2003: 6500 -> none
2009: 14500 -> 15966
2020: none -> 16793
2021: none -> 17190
● ● ● ●
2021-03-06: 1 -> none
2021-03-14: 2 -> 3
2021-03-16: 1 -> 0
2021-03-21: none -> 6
● ● ● ●
Each line of the listing above that includes the word "none" should be copied.

Response to the exercise:
2003: 6500 -> none
2020: none -> 16793
2021: none -> 17190
2021-03-06: 1 -> none
2021-03-21: none -> 6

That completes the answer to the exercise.